DATASET EXTRACT section start
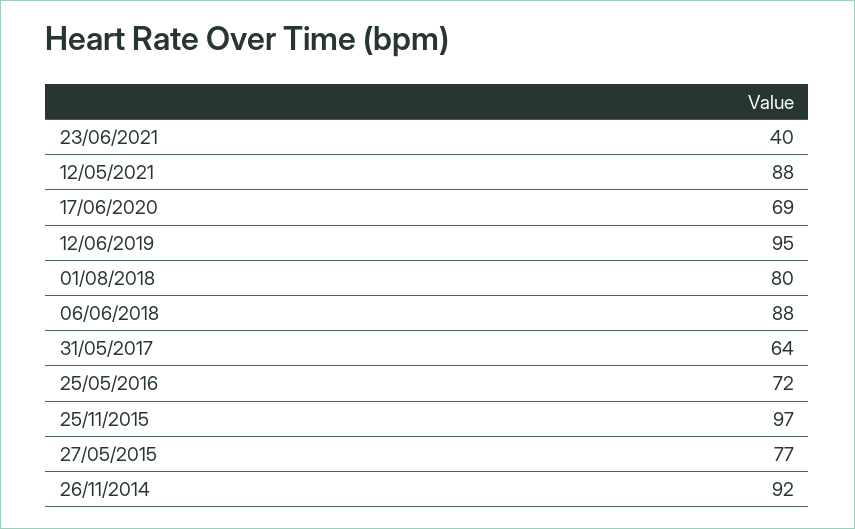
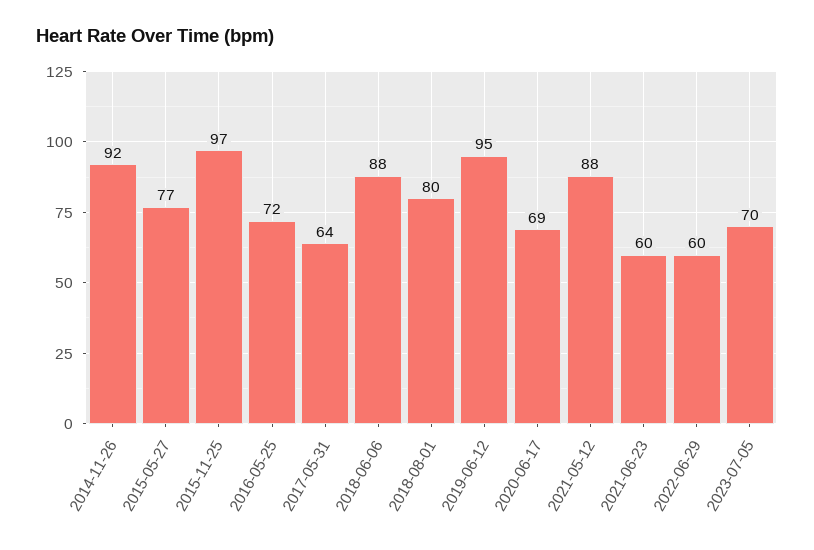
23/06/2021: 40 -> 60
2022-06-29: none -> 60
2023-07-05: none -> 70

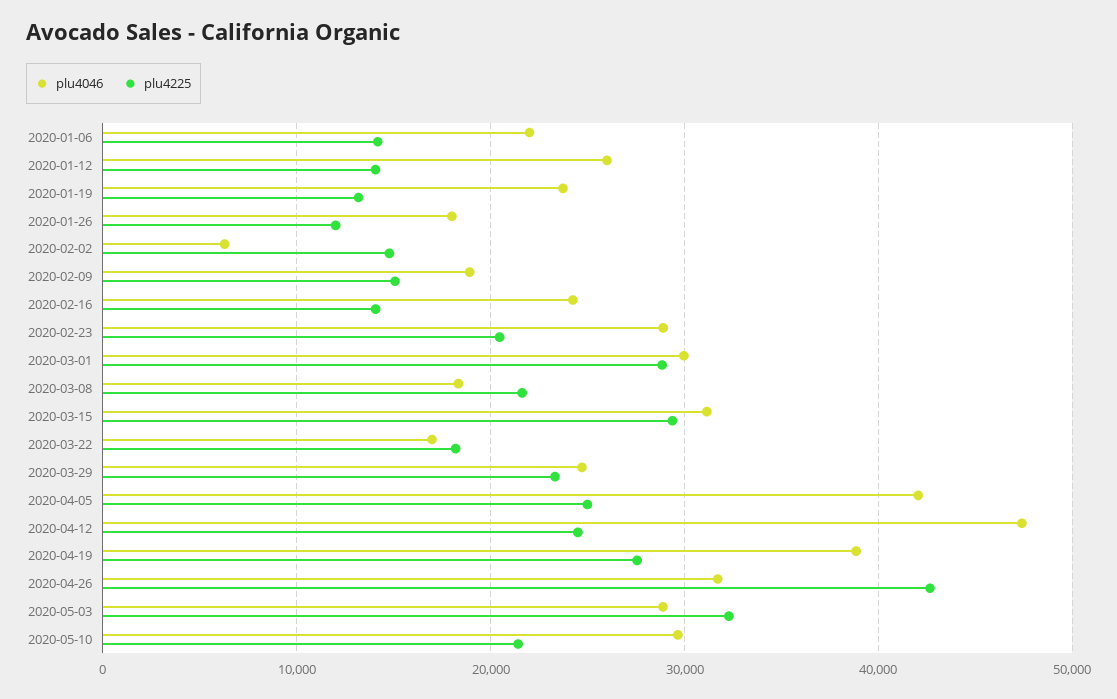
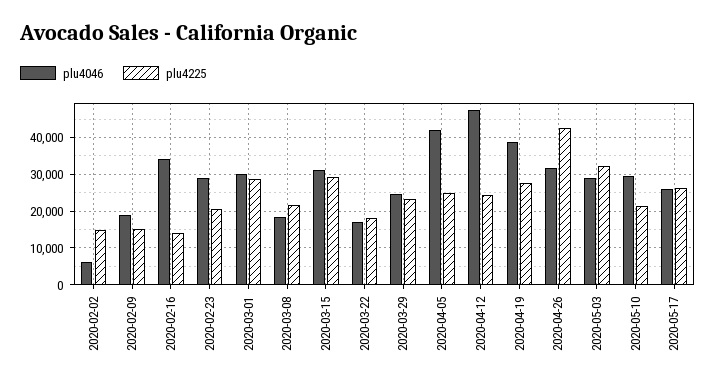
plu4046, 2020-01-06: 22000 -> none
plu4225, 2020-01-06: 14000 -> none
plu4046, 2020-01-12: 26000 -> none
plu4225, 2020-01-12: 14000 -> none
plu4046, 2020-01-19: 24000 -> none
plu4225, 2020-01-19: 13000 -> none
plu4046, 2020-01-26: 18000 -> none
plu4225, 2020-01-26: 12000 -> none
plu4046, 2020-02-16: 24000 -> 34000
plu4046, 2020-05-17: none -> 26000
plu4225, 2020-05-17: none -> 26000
DATASET EXTRACT section end
DATASET EXTRACT section start
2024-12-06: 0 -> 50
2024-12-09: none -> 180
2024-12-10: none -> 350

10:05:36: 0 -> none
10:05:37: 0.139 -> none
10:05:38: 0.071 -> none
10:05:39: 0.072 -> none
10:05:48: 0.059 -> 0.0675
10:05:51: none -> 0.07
DATASET EXTRACT section end
:: WORK TO BE COMPLETED ::
All that is wanted is the stretch of lines above from the one containing "plu4225, 2020-01-19: 13000 -> none" through the one containing "plu4225, 2020-05-17: none -> 26000", duplicated exactly.

:: FINISHED EXERCISE ::
plu4225, 2020-01-19: 13000 -> none
plu4046, 2020-01-26: 18000 -> none
plu4225, 2020-01-26: 12000 -> none
plu4046, 2020-02-16: 24000 -> 34000
plu4046, 2020-05-17: none -> 26000
plu4225, 2020-05-17: none -> 26000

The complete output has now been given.